The poorly understood power of time can be very destructive, as we all know. In its subtle passing it can ravage the most aesthetic face, topple the greatest building, and could ultimately bring the earth's rotation to a gradual halt (through tidal friction); but what is time? Professor Stephen Hawking, the foremost expert on time and space in modern times, as well as Albert Einstein, have formulated elaborate theories regarding time, yet their conjectures have not yet provided us with a practical way to control the passing of time or to allow one of the human race's age-old dreams to come true: the ability to travel into the past and future.
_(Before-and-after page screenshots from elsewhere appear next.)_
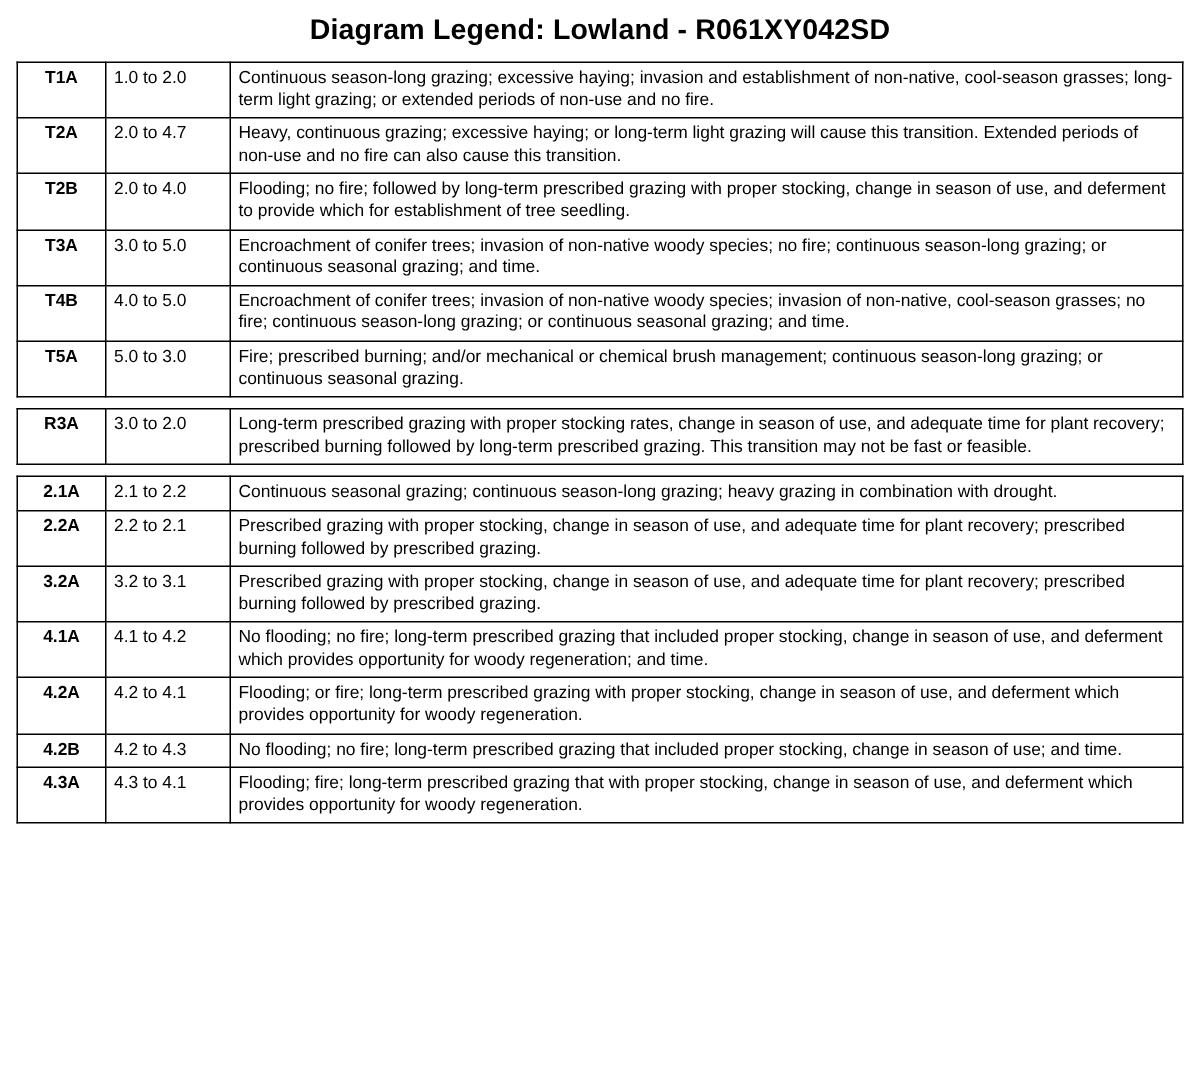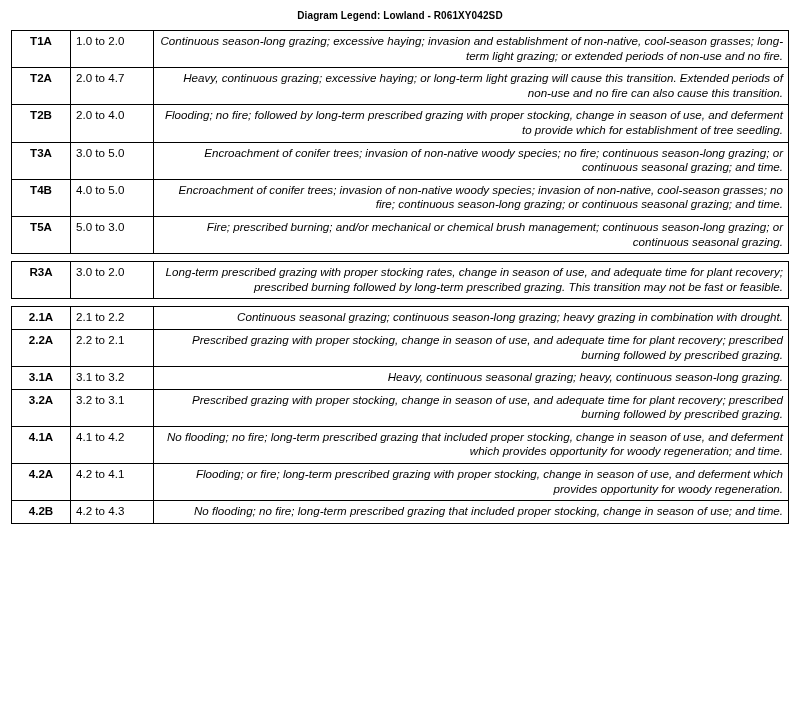--- a/index.html
+++ b/index.html
@@ -13,21 +13,21 @@
     font-family: "Liberation Sans", sans-serif;
     color: #000000;
   }
   .page {
     width: 800px;
     box-sizing: border-box;
     padding: 8px 10px 0 10px;
   }
   .doc-title {
     text-align: center;
-    font-size: 10px;
+    font-size: 19px;
     font-weight: bold;
     margin: 2px 0 9px 0;
     letter-spacing: 0.1px;
   }
   table.legend {
     width: 778px;
     border-collapse: collapse;
     table-layout: fixed;
     margin: 0 auto;
   }
@@ -47,22 +47,21 @@
   }
   td.range {
     width: 72px;
     text-align: left;
     padding-left: 6px;
     font-size: 11.6px;
     padding-top: 4px;
     white-space: nowrap;
   }
   td.desc {
-    text-align: right;
-    font-style: italic;
+    text-align: left;
   }
   tr.spacer td {
     border: none;
     height: 7px;
     padding: 0;
     font-size: 0;
     line-height: 0;
   }
 </style>
 </head>
@@ -117,39 +116,39 @@
           <td class="code">2.1A</td>
           <td class="range">2.1 to 2.2</td>
           <td class="desc">Continuous seasonal grazing; continuous season-long grazing; heavy grazing in combination with drought.</td>
         </tr>
         <tr>
           <td class="code">2.2A</td>
           <td class="range">2.2 to 2.1</td>
           <td class="desc">Prescribed grazing with proper stocking, change in season of use, and adequate time for plant recovery; prescribed burning followed by prescribed grazing.</td>
         </tr>
         <tr>
-          <td class="code">3.1A</td>
-          <td class="range">3.1 to 3.2</td>
-          <td class="desc">Heavy, continuous seasonal grazing; heavy, continuous season-long grazing.</td>
-        </tr>
-        <tr>
           <td class="code">3.2A</td>
           <td class="range">3.2 to 3.1</td>
           <td class="desc">Prescribed grazing with proper stocking, change in season of use, and adequate time for plant recovery; prescribed burning followed by prescribed grazing.</td>
         </tr>
         <tr>
           <td class="code">4.1A</td>
           <td class="range">4.1 to 4.2</td>
           <td class="desc">No flooding; no fire; long-term prescribed grazing that included proper stocking, change in season of use, and deferment which provides opportunity for woody regeneration; and time.</td>
         </tr>
         <tr>
           <td class="code">4.2A</td>
           <td class="range">4.2 to 4.1</td>
           <td class="desc">Flooding; or fire; long-term prescribed grazing with proper stocking, change in season of use, and deferment which provides opportunity for woody regeneration.</td>
         </tr>
         <tr>
           <td class="code">4.2B</td>
           <td class="range">4.2 to 4.3</td>
           <td class="desc">No flooding; no fire; long-term prescribed grazing that included proper stocking, change in season of use; and time.</td>
         </tr>
+        <tr>
+          <td class="code">4.3A</td>
+          <td class="range">4.3 to 4.1</td>
+          <td class="desc">Flooding; fire; long-term prescribed grazing that with proper stocking, change in season of use, and deferment which provides opportunity for woody regeneration.</td>
+        </tr>
       </tbody>
   </table>
 </div>
 
 </body></html>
The prophetic Victorian writer HG Wells wrote a novel called The Time Machine in 1895, in which an amateur scientist builds a vehicle that travels thousands of years into the future. Wells explained to his readers that there are three dimensions of space: backwards and forwards (length), side-to-side (breadth) and up and down (depth). All of these dimensions are at right angles to one another, but the fourth dimension - was the dimension of time. Albert Einstein came to this same conclusion in his theories of Relativity in the early 20th Century, but HG Wells beat him to it. Wells stated that we can specify 'where' a physical object is with the three spatial coordinates of length, breadth and depth, but to specify 'when' an object is, we have to use the coordinates of the time dimension. For example, a person in Liverpool can be specified by 53.25 degrees latitude and 3 degrees longitude, but to be completely accurate, we would have to say when that person was there (i.e. 1968).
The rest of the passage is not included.